Well I was there for some of it. I remember listening to the BBC radio version in bed when it was broadcast in the US and being freaked out during the "Weathertop" episode where the ringwraiths come and stab Frodo. I think I was 9 at the time, and I believe I was reading the book for the first time at about the same time (I did read the Weathertop chapter before I heard the radio play).
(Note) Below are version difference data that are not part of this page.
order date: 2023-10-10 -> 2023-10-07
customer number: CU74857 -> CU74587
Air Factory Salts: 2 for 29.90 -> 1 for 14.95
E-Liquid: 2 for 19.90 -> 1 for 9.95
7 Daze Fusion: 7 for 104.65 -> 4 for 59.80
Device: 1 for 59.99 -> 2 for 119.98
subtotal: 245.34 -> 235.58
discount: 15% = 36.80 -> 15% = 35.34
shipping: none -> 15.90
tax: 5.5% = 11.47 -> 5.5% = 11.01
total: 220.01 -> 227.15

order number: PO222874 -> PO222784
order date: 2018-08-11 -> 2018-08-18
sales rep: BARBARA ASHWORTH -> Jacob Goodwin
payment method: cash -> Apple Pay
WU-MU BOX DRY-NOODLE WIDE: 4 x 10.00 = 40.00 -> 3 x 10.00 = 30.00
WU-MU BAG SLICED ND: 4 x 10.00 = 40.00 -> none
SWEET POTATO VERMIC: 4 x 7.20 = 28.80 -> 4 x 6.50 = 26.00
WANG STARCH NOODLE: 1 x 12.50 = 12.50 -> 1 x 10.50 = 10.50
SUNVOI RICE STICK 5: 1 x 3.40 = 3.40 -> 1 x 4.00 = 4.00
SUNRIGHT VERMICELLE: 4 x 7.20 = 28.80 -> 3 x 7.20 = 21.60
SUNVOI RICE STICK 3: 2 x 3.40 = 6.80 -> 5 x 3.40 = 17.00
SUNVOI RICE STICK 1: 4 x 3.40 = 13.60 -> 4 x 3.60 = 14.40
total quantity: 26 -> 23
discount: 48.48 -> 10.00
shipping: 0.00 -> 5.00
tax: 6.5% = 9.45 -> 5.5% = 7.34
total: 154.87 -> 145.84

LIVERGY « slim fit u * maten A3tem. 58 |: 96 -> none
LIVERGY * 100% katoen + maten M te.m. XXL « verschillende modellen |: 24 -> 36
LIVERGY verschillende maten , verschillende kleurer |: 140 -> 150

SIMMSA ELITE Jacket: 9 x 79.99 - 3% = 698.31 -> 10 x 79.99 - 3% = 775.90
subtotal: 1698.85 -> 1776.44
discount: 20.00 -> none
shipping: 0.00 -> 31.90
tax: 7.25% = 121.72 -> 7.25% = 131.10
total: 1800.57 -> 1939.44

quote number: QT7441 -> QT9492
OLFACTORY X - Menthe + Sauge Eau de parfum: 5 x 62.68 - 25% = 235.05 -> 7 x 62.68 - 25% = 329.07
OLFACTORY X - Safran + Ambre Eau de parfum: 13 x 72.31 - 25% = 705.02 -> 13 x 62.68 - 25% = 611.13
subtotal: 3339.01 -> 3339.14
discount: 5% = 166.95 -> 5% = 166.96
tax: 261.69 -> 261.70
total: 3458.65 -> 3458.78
I wasn't introduced to D&D until I got the redbox Basic set for Christmas in '83 a year or two later.

WanderingMist
2020-12-05, 08:04 PM
"Sci-Fi rom-com" includes a huge chunk of the planetary romance (https://en.wikipedia.org/wiki/Planetary_romance) subgenre, including almost everything ever written by Anne McCaffery. Also if Isekai's qualify as science fiction (there's a fairly strong case for some, not so much for others), then a huge fraction of that subgenre is much more focused on the romantic elements than anything else.

I've read a few of the Pern books, and I don't think they qualify as comedies. Specifically, Dragon's Dawn and Moreta are the ones I remember, but I read one or two more.

Also, just realized WALL-E probably counts as a sci-fi rom-com.

NigelWalmsley
2020-12-05, 08:18 PM
Amazon's Uploaded might count. I would argue that Palm Springs and (maybe kinda) Happy Death Day count. If you accept straight up romances, there's plenty of stuff. But I think the question is somewhat flawed, because it's not like there are particularly less Sci-Fi RomComs than Fantasy RomComs. It's just that "genre fiction RomCom" is not a particularly common premise.